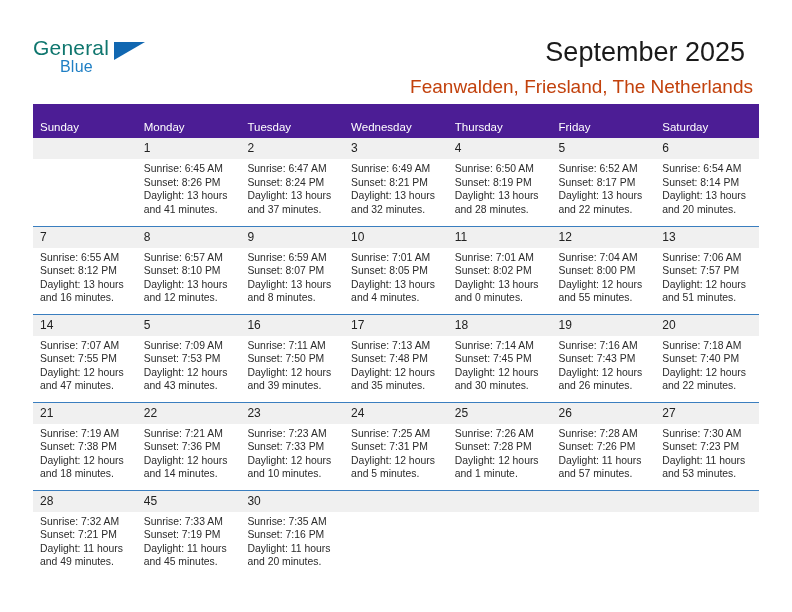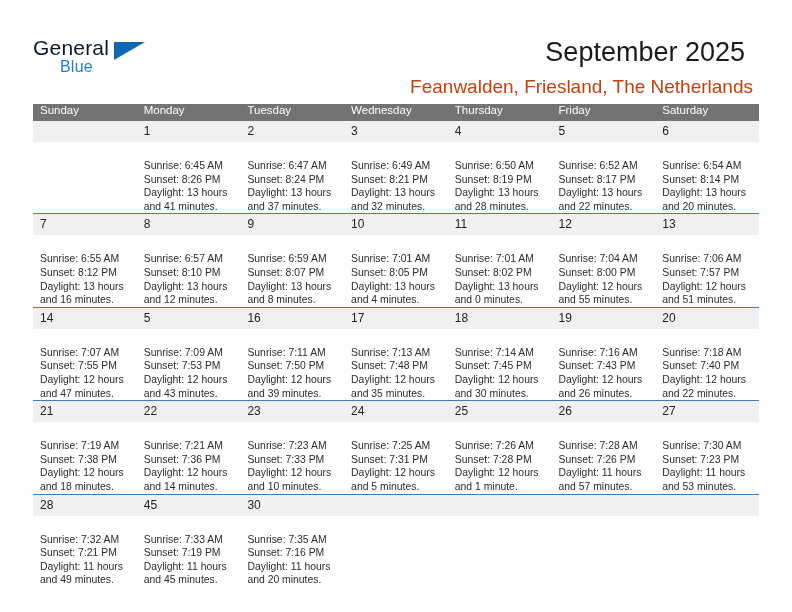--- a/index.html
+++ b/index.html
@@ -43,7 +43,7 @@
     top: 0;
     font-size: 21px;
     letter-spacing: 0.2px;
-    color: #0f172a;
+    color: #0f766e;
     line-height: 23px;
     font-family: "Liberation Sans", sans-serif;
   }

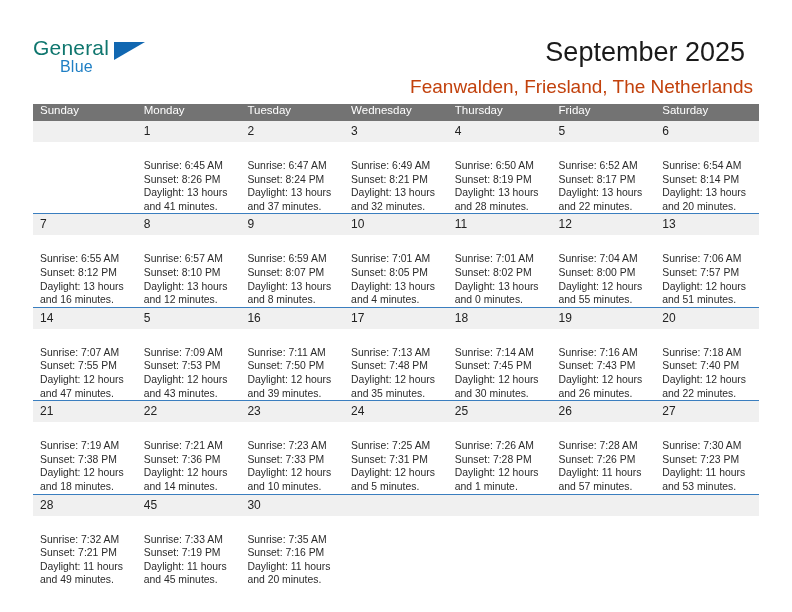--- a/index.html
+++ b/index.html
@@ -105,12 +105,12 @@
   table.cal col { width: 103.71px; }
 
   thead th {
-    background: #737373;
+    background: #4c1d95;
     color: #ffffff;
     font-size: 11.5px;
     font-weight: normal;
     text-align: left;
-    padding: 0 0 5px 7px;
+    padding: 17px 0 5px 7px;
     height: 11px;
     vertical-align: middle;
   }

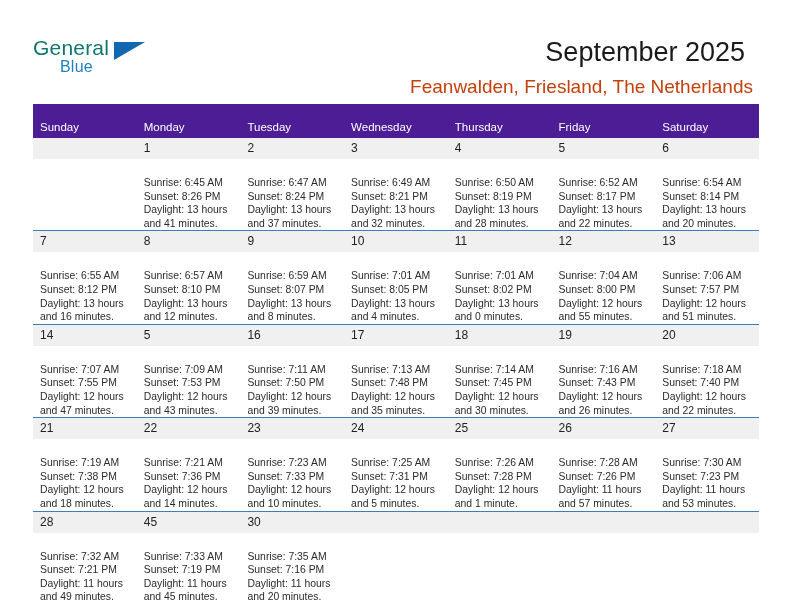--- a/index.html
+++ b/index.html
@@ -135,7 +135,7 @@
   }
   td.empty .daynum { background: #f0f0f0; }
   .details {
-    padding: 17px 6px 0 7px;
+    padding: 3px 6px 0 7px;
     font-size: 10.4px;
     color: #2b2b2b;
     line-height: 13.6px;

####################

- Problem description -
The answer must be every line from the records above that contains "size".

- Result of this task -
     font-size: 21px;
     font-size: 11.5px;
     font-size: 10.4px;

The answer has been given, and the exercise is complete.